# Healing in Ancient times



## Warrioress (Jul 1, 2015)

The story I am writing is based in a "Ancient times "  type fantasy world. 

Lately I have had a lot of wounded characters and would greatly appreciate if anyone has any knowledge in healing from ancient times. 

For example how to heal an arrow wound to the shoulder and/or a sword wound to the lower torso just in the dip of the waist....?


----------



## TheCatholicCrow (Jul 1, 2015)

For Ancient & medieval (European) medicine, you should research the 4 Humors. See this link. 

As to healing open wounds, you might want to look at herbs and plants known for antiseptic healing properties which are native to whatever region you're dealing with (or the parallel of it). Aloe vera, garlic, etc. Also ... alcohol. See also 14 Medicinal Herbs You Can Grow   
.


----------



## X Equestris (Jul 1, 2015)

The Romans probably had the best medicine, particularly military medicine, of the era.  This link should provide some info on that.

http://ic.galegroup.com/ic/whic/Ref...ith7757&jsid=df5bb02a963d9ab7844f7d5c4ac37ddd


----------



## Penpilot (Jul 2, 2015)

I don't think you need to have the healing knowledge in your story equal that of ancient Earth. No expert, but if the ancient culture didn't have writing or an abundance of writing, we probably don't even know exactly what they did or did not know with any degree of certainty.

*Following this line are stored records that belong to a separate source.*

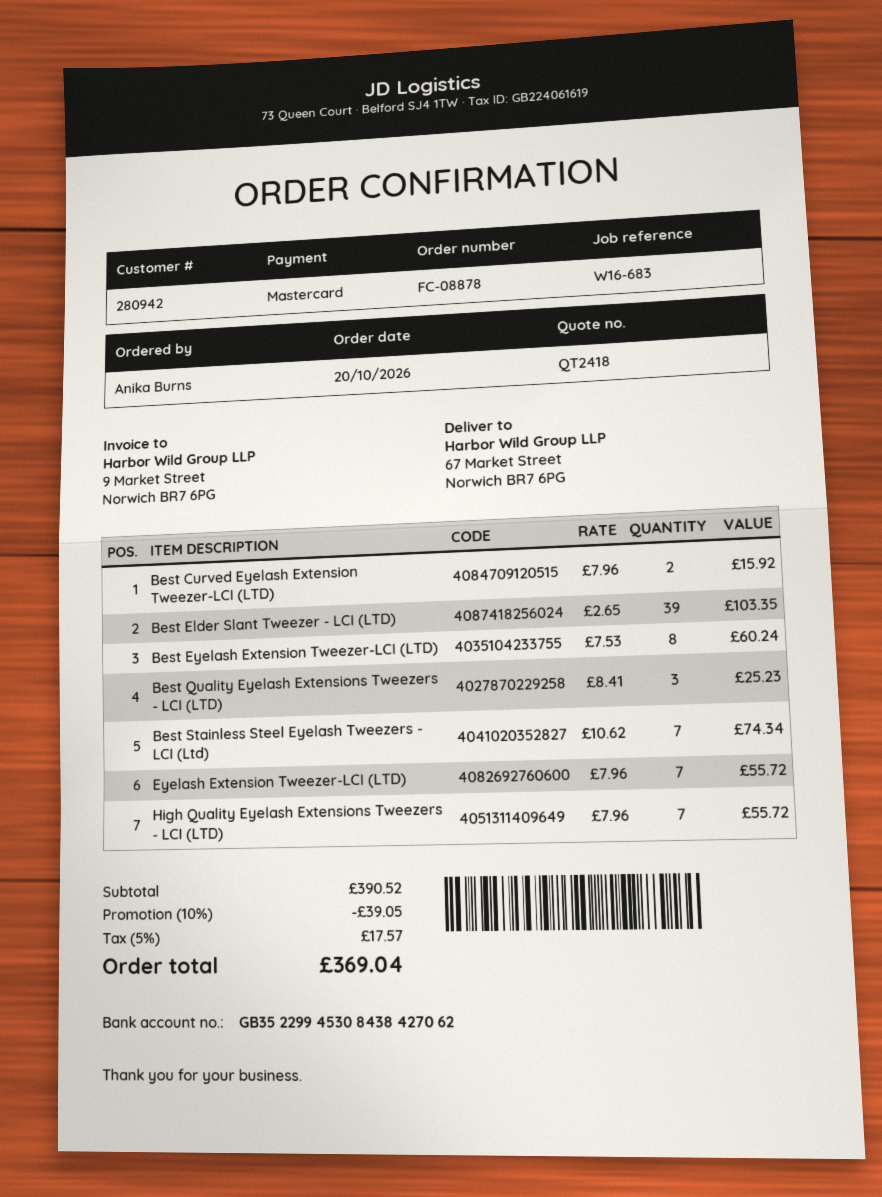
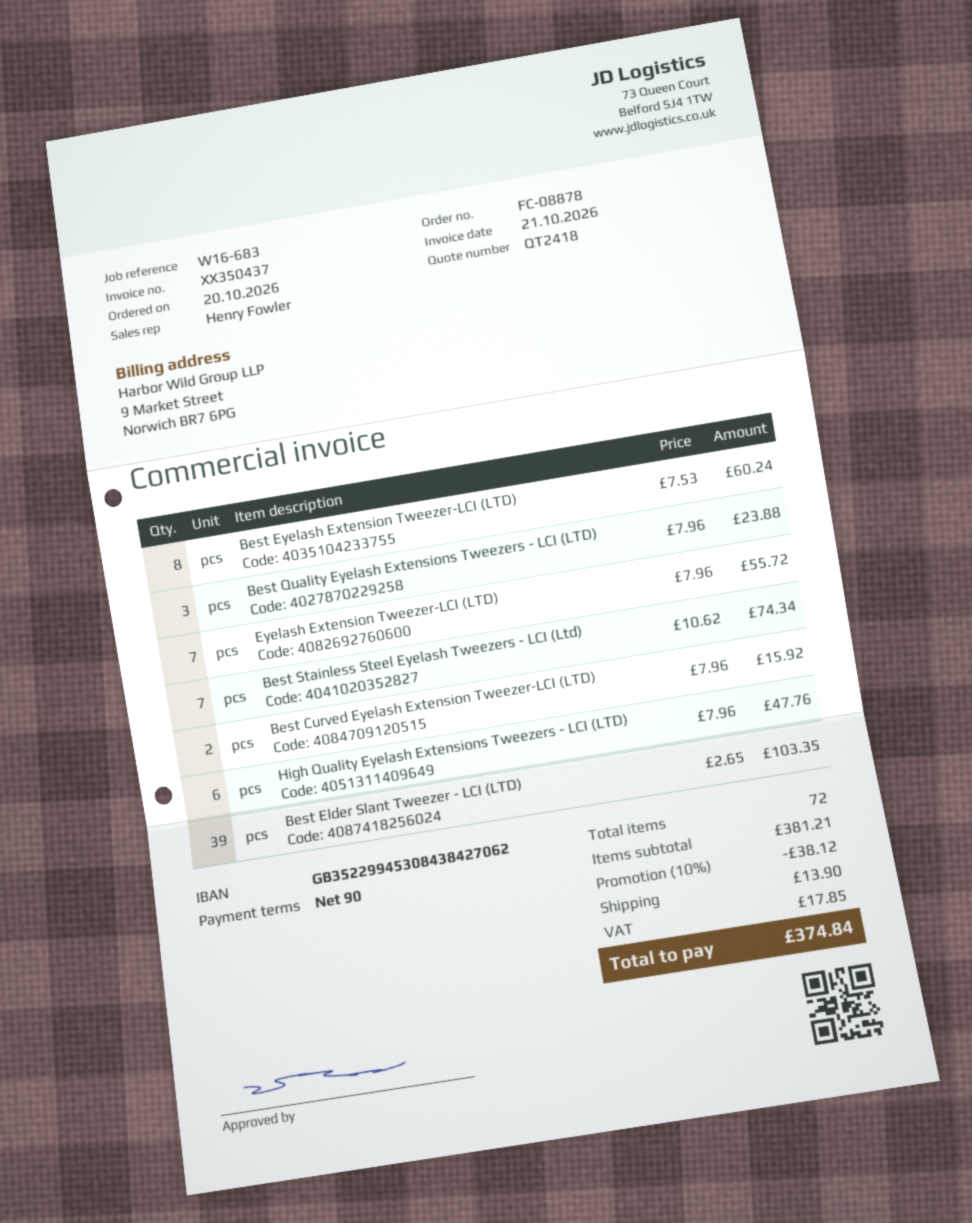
Best Quality Eyelash Extensions Tweezers - LCI (LTD): 3 x 8.41 = 25.23 -> 3 x 7.96 = 23.88
High Quality Eyelash Extensions Tweezers - LCI (LTD): 7 x 7.96 = 55.72 -> 6 x 7.96 = 47.76
subtotal: 390.52 -> 381.21
discount: 10% = 39.05 -> 10% = 38.12
shipping: none -> 13.90
tax: 17.57 -> 17.85
total: 369.04 -> 374.84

How a wound would be treated should be based on the culture you create for your world. You can have them know that pouring alcohol on a wound is a good thing, OR you can have them think putting leeches on a person who has lost a lot of blood be a good idea. A lot of it can be up to you and our choices.


----------



## valiant12 (Jul 2, 2015)

Untitled
What Is Ancient Egyptian Medicine?
https://en.wikipedia.org/wiki/Galen
https://en.wikipedia.org/wiki/Traditional_Chinese_medicine
Welcome to the Aztec Civilization Website


> The Inca made many discoveries in medicine. They performed successful skull surgery. Coca leaves were used to lessen hunger and pain. The Chasqui (messengers) ate coca leaves for extra energy to carry on their tasks as runners delivering messages throughout the empire. Recent research by Erasmus University and Medical Center workers Sewbalak and Van Der Wijk showed that, contrary to popular belief, the Inca people were not addicted to the coca substance. Another remedy was to cover boiled bark from a pepper tree and place it over a wound while still warm. The Inca also used guinea pigs for not only food but for a so-called well-working medicine.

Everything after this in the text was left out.